Nun folgen wir fast ganz alleine einem kleinen Sträßchen direkt neben der vielbefahrenen Autobahn - schön! Es duftet nach Kläranlage - nicht so schön. Und dann duftet es nach Fichten - schön. Meinem Sitzfleisch wird es ungemütlich - nicht so schön. Es sieht düster aus, der Wetterbericht sagt hier und entlang unserer Route heftigen Regen voraus. Was machen wir denn da? Ich glaub, ich bin wasserscheu geworden! Kann man das auch auf's Alter schieben? "Booking" hilft - ich finde ein günstiges Zimmer in etwa 30 min Entfernung. Die Regenjacke muss ich doch anziehen, aber die Hose spar ich mir in der Hoffnung, dass ich gut genug geschützt bin. Bin ich nicht, aber jetzt ist es sowieso schon zu spät.
Ganz am Ende einer kleinen Straße, am Rande eines Naturschutzgebietes finde ich meine Unterkunft. Eifrig kommt die Dame des Hauses ans große Holztor um mich herein zu lassen. Im strömenden Regen spurtet sie über den Hof und öffnet ein schweres Scheunentor für die Lisl. Sie darf heute Nacht im Trockenen bei Holzduft in der Schreinerei schlafen. Renata, so heißt die sehr nette Hausdame, entschuldigt sich, daß das Zimmer noch nicht fertig ist - ich bin ein "last-minute-Gast". Aber das ist ja gar kein Problem, sie bezieht nur noch das Bett. Ich bin total überrascht! Zu dem Preis (15 € inkl. Frühstück) hätte ich ein einfaches Loch erwartet, aber ich bekomme ein sehr geräumiges Zimmmer mit Sofa und 2 Wänden voller Bücher (meine Tochter wäre begeistert). Es ist super sauber und nett eingerichtet. Renata wundert sich über den Preis, den ich bezahlt habe, booking.com scheint bei der Preisgestaltung ziemlich eigensinnig zu sein. Normalerweise sollte das Zimmer ca.24 € kosten und Frühstück extra. Da habe ich wohl im Lotto gewonnen. Ich biete Renata an, wenigstens das Frühstück extra zu bezahlen, damit sie nicht nur Verlust macht.
Das Gemeinschaftsbad gehört mir alleine, da ich der einzige Gast bin. Ich kann sogar eine Dusche nehmen, wobei zwar schnell warmes Wasser kommt, aber genauso schnell auch wieder kaltes.

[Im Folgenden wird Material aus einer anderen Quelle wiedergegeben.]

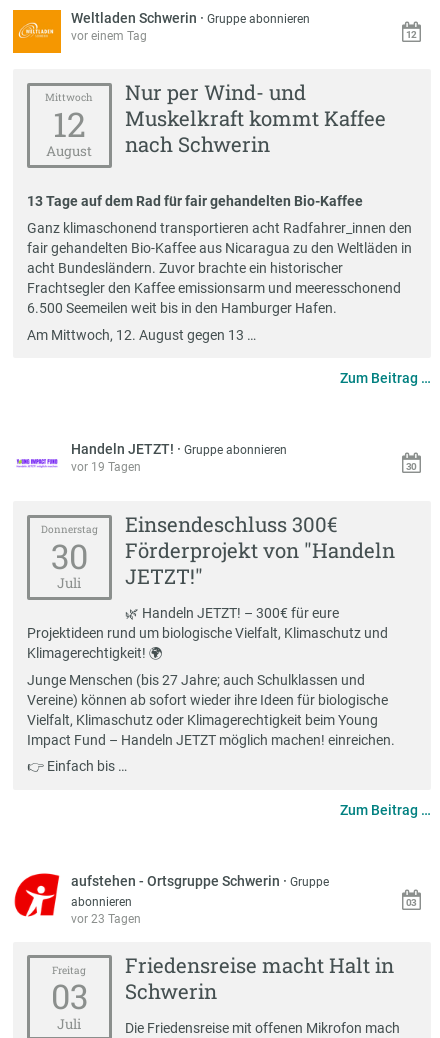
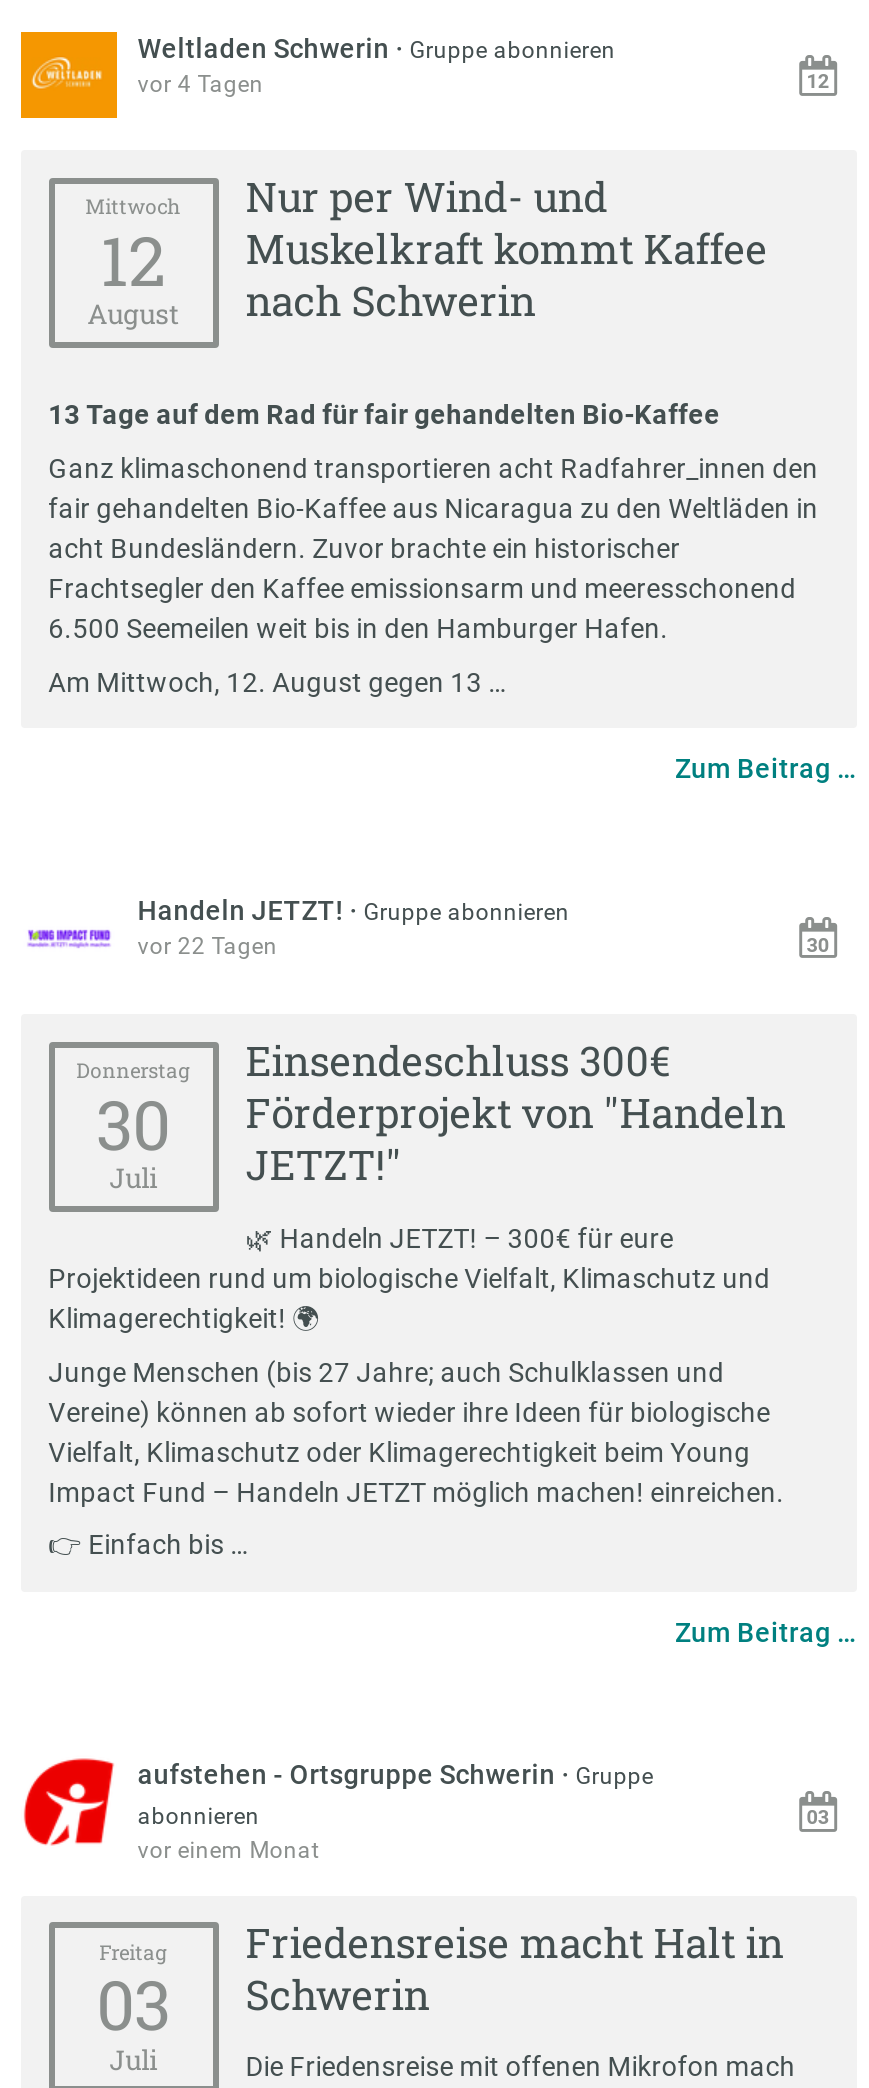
- vor einem Tag
+ vor 4 Tagen

- vor 19 Tagen
+ vor 22 Tagen

- vor 23 Tagen
+ vor einem Monat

Und warmes und kaltes...liegt wohl an dem abenteuerlichen Durchlauferhitzer. In der Gemeinschaftsküche stehen Kaffee und Tee zur Verfügung, der Früchtetee schmeckt sogar richtig lecker fruchtig.
Renata warnt mich vor den Überflutungen im Süden bzw. in Tschechien, wovon gerade im Fernsehen bereichtet wird. Ich werde mich informieren und evt. meine Route wieder mal justieren.
Und so residieren wir heute anstatt im Regen: die Lisl in der Schreinerwerkstatt und ich im geräumigen Privatzimmer.